WORK REQUEST: Your output should be everything below from the line containing "font-size: 16px ->" down to the line containing "text: Sofreu ->", both ends included, copied exactly, with pictures left out.

PROVIDED DATA:
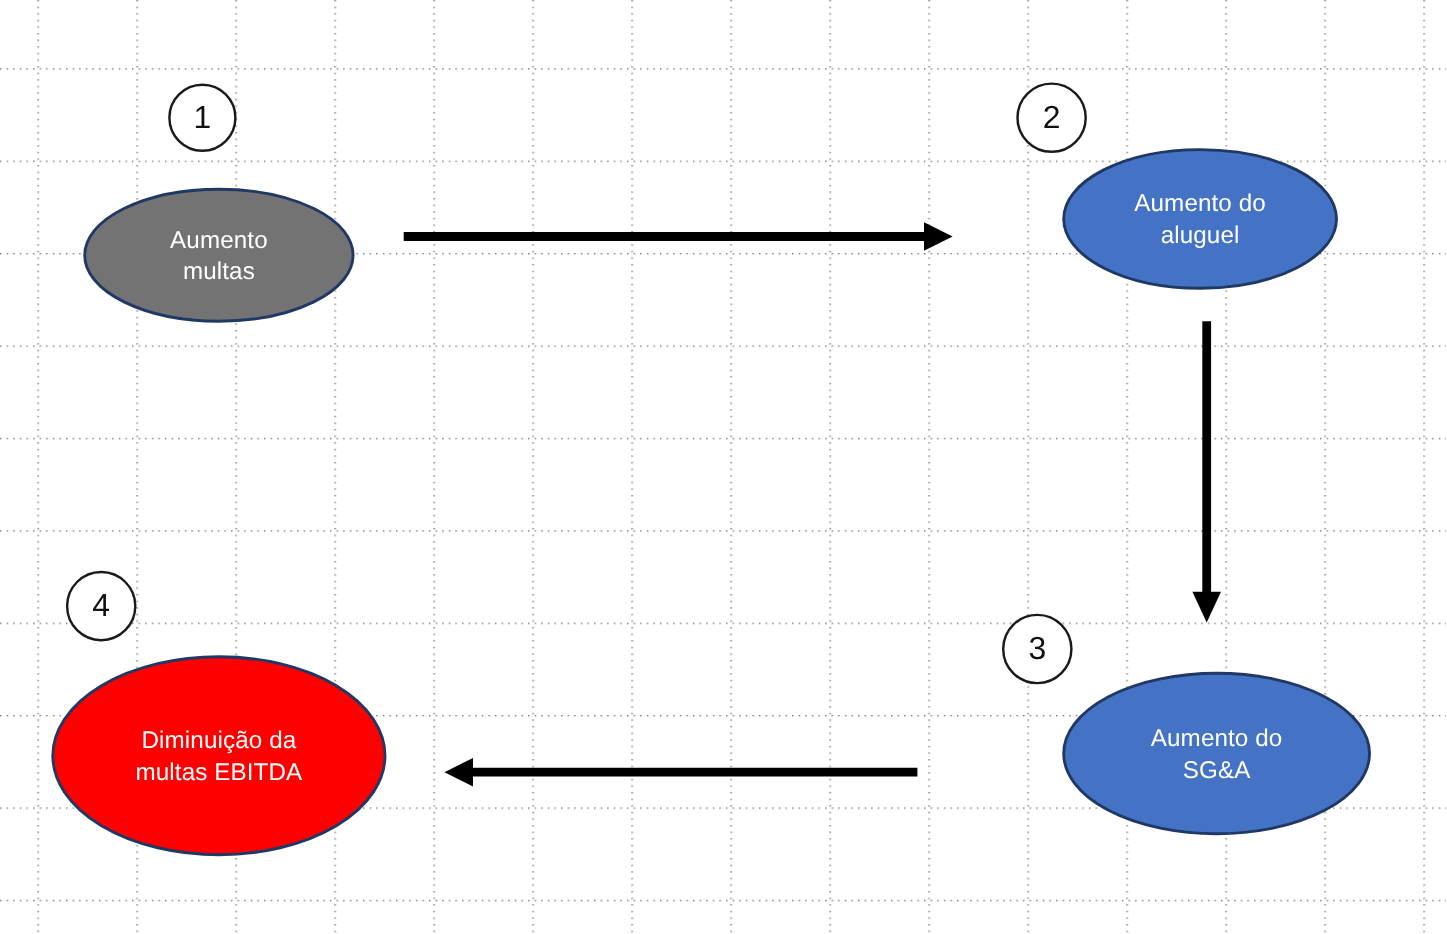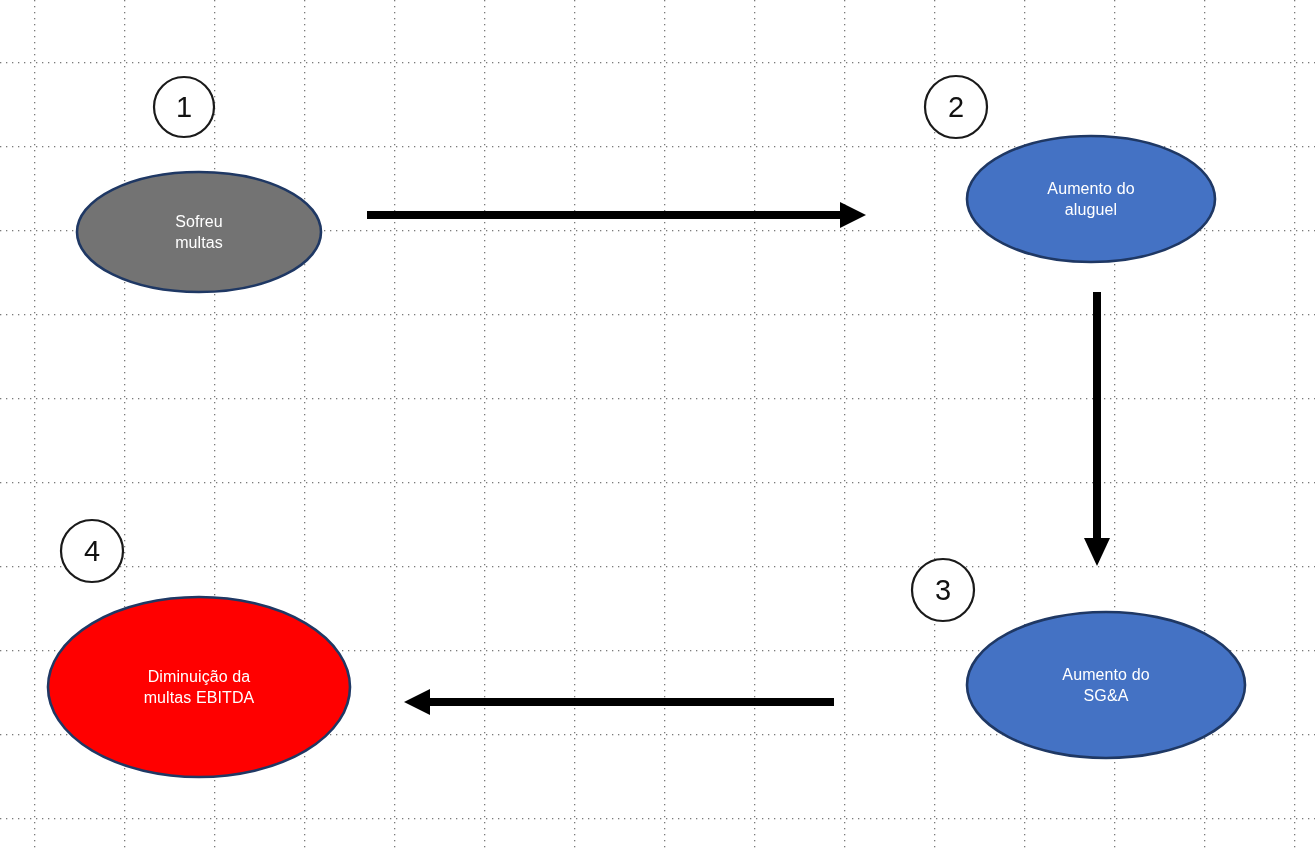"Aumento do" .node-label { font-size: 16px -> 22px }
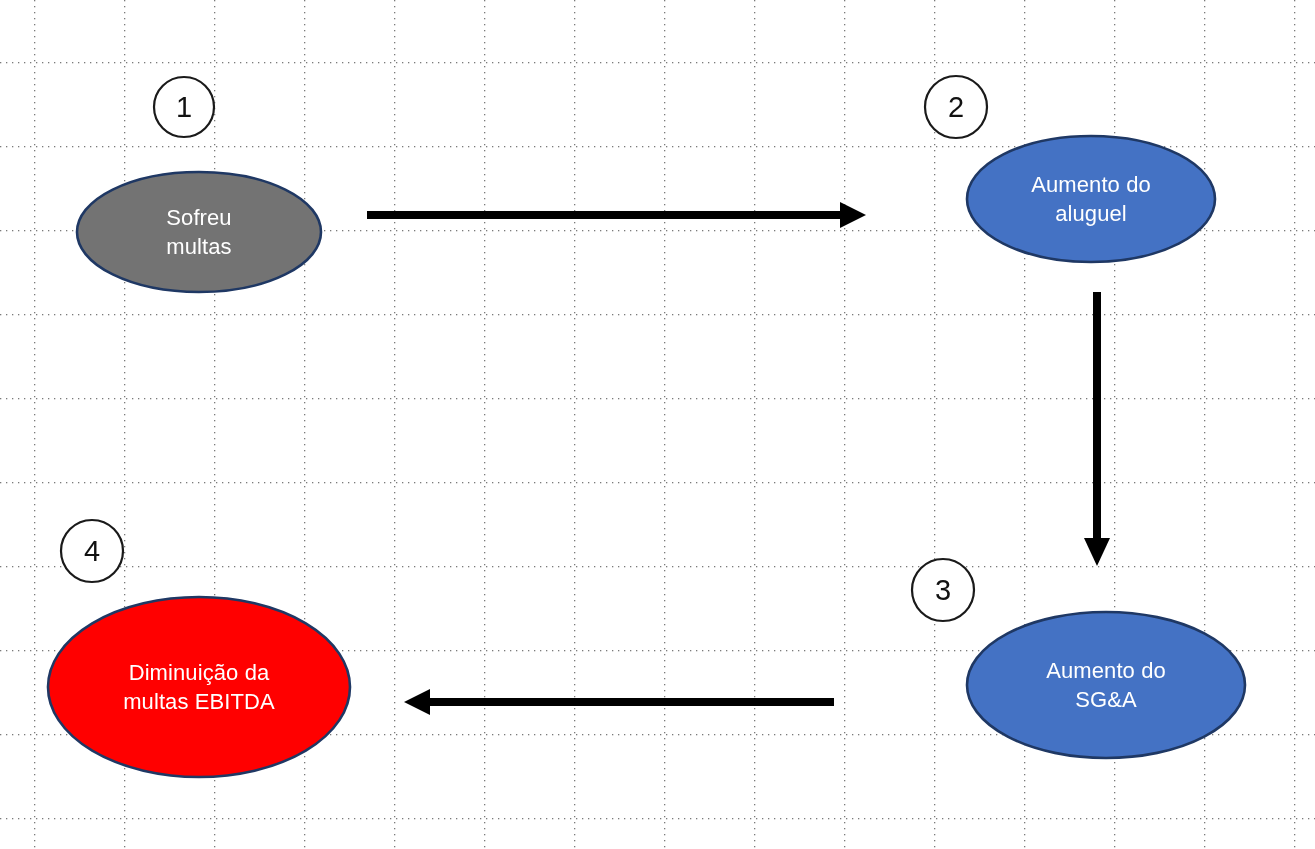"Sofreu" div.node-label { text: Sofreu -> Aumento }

--

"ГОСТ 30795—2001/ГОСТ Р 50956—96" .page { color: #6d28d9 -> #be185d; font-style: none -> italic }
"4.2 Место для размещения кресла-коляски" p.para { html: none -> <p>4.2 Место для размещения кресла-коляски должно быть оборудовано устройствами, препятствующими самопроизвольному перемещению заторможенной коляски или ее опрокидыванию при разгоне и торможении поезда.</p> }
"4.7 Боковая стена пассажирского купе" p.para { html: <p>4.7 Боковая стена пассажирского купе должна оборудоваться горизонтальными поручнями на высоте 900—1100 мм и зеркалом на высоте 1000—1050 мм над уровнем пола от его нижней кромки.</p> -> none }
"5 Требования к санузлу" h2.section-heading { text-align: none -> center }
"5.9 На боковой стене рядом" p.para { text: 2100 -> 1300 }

TASK RESPONSE:
"Aumento do" .node-label { font-size: 16px -> 22px }
"Sofreu" div.node-label { text: Sofreu -> Aumento }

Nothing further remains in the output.